1935年にはパラマウント社の制作責任者に就任し、スタジオ全体を統括するという異例の役職に就きましたが、権限委譲に苦労し、一年後に監督業へ復帰しました。私生活では、1935年にヴィヴィアン・ゲイと結婚し、娘のニコラを設けています。

1939年にはMGMへ移り、グレタ・ガルボ主演の『ニノチカ』を監督。真面目なイメージの強かったガルボが笑うシーンは、大きな話題となりました。また、ジェームズ・ステュアート主演の『君恋しき店』は、ルビッチ自身が最も気に入っていた作品として知られています。
晩年の活動と遺産(1941年〜1947年)
キャリア後半、ルビッチは20世紀フォックス社で活動しましたが、心臓疾患の影響で監督業の頻度は減少しました。それでも、ナチス占領下のポーランドを舞台にしたブラックコメディ『ある夜の出来事』や、初のカラー作品となった『天国は待ってくれる』など、鋭い洞察力に満ちた作品を残しました。
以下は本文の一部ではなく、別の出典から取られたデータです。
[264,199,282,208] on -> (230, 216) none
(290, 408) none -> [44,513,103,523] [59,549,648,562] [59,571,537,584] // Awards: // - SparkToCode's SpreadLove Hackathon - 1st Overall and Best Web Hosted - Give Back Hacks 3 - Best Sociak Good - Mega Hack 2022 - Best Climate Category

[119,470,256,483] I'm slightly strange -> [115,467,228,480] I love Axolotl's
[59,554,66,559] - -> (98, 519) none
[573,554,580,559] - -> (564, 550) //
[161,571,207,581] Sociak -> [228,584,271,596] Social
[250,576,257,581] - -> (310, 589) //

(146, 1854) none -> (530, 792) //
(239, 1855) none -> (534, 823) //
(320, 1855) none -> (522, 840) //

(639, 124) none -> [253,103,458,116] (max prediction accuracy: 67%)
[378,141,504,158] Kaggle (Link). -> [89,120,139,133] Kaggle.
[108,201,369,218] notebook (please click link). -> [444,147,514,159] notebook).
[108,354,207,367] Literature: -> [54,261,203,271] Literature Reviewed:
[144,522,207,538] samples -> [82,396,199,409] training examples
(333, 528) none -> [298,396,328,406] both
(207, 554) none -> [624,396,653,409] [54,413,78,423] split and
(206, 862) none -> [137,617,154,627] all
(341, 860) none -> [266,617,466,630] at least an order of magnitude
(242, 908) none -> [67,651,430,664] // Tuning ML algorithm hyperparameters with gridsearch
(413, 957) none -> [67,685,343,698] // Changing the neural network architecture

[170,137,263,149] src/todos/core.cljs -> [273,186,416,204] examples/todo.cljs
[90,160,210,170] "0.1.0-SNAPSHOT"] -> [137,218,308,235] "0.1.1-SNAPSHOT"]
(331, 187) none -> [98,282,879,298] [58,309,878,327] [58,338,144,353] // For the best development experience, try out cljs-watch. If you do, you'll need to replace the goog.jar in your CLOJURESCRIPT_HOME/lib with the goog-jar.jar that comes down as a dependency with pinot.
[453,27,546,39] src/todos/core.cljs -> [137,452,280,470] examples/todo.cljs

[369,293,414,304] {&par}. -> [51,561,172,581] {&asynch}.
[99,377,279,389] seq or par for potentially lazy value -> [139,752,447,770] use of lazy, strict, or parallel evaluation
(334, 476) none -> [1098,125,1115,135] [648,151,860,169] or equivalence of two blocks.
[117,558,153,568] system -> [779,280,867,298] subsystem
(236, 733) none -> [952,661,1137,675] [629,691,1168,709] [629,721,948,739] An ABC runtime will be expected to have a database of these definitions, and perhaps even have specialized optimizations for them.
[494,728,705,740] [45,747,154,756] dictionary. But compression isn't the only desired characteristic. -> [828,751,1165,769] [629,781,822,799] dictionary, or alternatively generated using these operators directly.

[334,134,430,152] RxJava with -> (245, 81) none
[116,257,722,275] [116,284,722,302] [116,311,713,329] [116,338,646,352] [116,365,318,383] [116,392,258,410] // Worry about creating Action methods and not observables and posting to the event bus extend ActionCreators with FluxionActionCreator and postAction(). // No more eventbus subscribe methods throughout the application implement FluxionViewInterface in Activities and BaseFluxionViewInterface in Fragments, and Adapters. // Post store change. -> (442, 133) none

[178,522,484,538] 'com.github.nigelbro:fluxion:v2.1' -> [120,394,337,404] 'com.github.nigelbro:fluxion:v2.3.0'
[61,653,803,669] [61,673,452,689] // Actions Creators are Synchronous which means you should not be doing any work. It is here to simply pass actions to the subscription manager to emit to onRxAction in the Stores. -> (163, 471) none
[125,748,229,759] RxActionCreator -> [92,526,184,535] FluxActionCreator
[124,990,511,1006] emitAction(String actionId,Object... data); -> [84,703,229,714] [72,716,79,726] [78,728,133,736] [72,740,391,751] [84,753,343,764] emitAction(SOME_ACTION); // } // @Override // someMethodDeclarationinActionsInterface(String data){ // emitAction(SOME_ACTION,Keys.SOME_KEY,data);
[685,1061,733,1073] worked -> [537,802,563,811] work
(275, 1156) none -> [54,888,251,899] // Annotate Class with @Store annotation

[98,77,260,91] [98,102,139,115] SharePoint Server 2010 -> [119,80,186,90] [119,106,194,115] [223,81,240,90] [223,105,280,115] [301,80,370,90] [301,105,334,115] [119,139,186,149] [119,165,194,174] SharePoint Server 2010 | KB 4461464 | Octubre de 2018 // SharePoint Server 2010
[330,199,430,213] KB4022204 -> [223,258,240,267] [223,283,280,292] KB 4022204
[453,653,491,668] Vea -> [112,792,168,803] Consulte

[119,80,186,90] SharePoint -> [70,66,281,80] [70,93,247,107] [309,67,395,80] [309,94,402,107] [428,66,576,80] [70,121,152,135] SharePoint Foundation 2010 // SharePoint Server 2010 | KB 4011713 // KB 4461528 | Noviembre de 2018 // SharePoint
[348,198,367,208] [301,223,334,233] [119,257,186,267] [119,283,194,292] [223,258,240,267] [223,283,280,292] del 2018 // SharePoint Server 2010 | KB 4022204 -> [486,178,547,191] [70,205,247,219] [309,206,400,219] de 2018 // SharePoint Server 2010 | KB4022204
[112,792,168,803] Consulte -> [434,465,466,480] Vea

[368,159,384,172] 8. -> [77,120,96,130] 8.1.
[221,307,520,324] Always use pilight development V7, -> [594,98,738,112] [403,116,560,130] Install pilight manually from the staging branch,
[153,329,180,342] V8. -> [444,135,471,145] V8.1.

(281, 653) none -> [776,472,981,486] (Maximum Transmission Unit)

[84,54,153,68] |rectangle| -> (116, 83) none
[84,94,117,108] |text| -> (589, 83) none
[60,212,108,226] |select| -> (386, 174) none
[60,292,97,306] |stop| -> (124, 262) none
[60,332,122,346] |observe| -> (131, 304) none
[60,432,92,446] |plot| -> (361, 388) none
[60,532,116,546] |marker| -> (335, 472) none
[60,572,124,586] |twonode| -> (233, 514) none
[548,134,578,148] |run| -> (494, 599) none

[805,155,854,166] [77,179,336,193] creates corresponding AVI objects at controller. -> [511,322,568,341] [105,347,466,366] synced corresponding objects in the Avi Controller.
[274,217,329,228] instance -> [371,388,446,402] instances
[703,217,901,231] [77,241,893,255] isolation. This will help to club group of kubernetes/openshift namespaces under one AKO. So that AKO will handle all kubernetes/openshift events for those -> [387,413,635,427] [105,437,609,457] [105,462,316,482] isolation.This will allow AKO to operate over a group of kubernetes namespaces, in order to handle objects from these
1947年、彼は映画界への多大な貢献が認められ、アカデミー特別賞を受賞しました。授賞式では「暗示の達人」と称えられ、当たり前のことを当たり前に言わない、大人の知性を備えた映画作りが高く評価されました。
ルビッチのキャリア概要
| 期間 | 主な活動拠点 | 主な作風・特徴 | 代表作 |
|---|---|---|---|
| 1913年〜1921年 | ドイツ | 歴史スペクタクル、初期コメディ | マダム・デュバリー、ファラオ |
| 1922年〜1927年 | ハリウッド(サイレント) | 洗練されたスタイリッシュなコメディ | 結婚の輪、パリはこんなところ |
| 1928年〜1940年 | ハリウッド(トーキー) | ミュージカル、大人のロマンティック・コメディ | ラブ・パレード、ニノチカ、君恋しき店 |
| 1941年〜1947年 | ハリウッド(晩年) | 風刺コメディ、カラー映画への挑戦 | ある夜の出来事、天国は待ってくれる |
Frequently Asked Questions
「ルビッチ・タッチ」とは具体的にどのような手法ですか?
直接的に状況を説明せず、小道具や登場人物の反応、巧みな編集などの「暗示」を用いて、観客に状況を察せさせる洗練された演出手法のことです。特に大人の恋愛や社会的な皮肉を、上品かつユーモラスに描く点に特徴があります。
ルビッチが最も高く評価していた自作は何ですか?
彼は自身のキャリアを振り返った際、『君恋しき店(The Shop Around the Corner)』を最もお気に入りの作品として挙げていました。
彼は監督以外にどのような役割を担っていましたか?
キャリアの初期には俳優として約30本の映画に出演していました。また、1935年にはパラマウント社の制作責任者(プロダクション・マネージャー)に就任し、スタジオの運営管理に携わった経験もあります。
ルビッチの作品が一時的に公開されなくなったことはありますか?
はい。『楽園の悩み』は、当時の映画検閲基準であるプロダクション・コードの施行により、1935年以降に配給から外されました。その後、1968年まで再公開されることはありませんでした。
彼とヒッチコックの共通点は何だと言われていますか?
映画史家のリチャード・コザルスキーは、ルビッチが撮影前に極めて詳細な設計図(ブループリント)を作成し、職人のような精密さで撮影に臨んでいた点を挙げており、この徹底した事前計画の手法がヒッチコックとの共通点であると分析しています。